Clinical research involves testing new medications, medical devices and procedures on humans in order to evaluate their safety and efficacy for human use. This requires conducting rigorous experiments in controlled settings known as clinical trials. These trials provide invaluable results that can be used to either enhance existing treatments or create entirely new ones. Clinical research can take years and is conducted in several stages, covering treatment, prevention, diagnosis and screening research projects. Treatment research addresses specific disorders or health conditions using medications, psychotherapy or surgery as treatments. Prevention research seeks to prevent new or returning disorders through medicines, vaccines, vitamins or lifestyle modifications; while screening research uses blood tests or imaging scans as diagnostic tests.

Analysis of clinical data generates large amounts of summary statistics and model predictions; however, these analyses are often not recorded as independent sources for reuse due to regulations prohibiting sharing individual patient-level data. One way of solving this would be recording these analysis results as standard datasets so researchers could “calculate once and use multiple times”, helping reduce repetitive manual processes as a result.


Interpretation is an integral component of clinical research.

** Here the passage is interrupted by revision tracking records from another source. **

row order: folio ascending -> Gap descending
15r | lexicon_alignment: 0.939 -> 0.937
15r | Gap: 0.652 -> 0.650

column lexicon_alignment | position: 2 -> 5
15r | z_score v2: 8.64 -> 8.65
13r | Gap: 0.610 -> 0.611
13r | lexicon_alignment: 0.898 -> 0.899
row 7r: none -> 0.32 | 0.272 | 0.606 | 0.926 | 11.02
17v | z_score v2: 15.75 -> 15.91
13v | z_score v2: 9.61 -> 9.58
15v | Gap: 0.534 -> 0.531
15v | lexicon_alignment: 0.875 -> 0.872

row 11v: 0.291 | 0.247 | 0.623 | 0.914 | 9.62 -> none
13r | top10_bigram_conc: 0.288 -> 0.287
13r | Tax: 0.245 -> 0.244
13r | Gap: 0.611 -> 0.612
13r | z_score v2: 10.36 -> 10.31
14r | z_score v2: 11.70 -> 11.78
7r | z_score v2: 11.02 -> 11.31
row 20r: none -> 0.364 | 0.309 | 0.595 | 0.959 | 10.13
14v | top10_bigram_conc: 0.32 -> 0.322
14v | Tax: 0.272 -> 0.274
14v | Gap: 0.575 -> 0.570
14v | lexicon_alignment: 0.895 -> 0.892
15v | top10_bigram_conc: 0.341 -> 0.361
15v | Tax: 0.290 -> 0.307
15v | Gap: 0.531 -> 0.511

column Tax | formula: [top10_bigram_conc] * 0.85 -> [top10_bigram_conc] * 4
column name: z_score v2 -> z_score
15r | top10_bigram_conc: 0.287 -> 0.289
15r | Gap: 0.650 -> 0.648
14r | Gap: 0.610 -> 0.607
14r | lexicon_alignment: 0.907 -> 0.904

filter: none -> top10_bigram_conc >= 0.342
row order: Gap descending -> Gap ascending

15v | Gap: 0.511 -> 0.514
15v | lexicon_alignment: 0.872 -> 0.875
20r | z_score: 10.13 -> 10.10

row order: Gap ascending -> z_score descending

It involves making sense of raw data and turning it into usable insights to enhance patient outcomes and quality of life, as well as communicating these insights to others. Understanding the difference between interpretation and translation is crucial; both processes involve communicating ideas and concepts but differ in various ways.

Clinical research requires much paperwork and preliminary work, known as planning stage, before commencing actual research. This phase includes identifying a problem, searching for relevant literature, formulating hypotheses, creating study designs, and forming collaborations.

Before embarking on a clinical trial, researchers must ensure all the required information has been gathered and analyzed – this can be accomplished with a protocol, or standard operating procedure documenting this information and making sure they can be reused again in future trials.

People often confuse clinical research with medical care. A healthcare provider typically creates an individualized treatment plan for each of his/her patients, while researchers typically follow a set protocol. They cannot adjust this protocol based on who is involved or changes can only occur with approval by all parties involved and outlined steps must be taken if someone’s health does not improve as planned.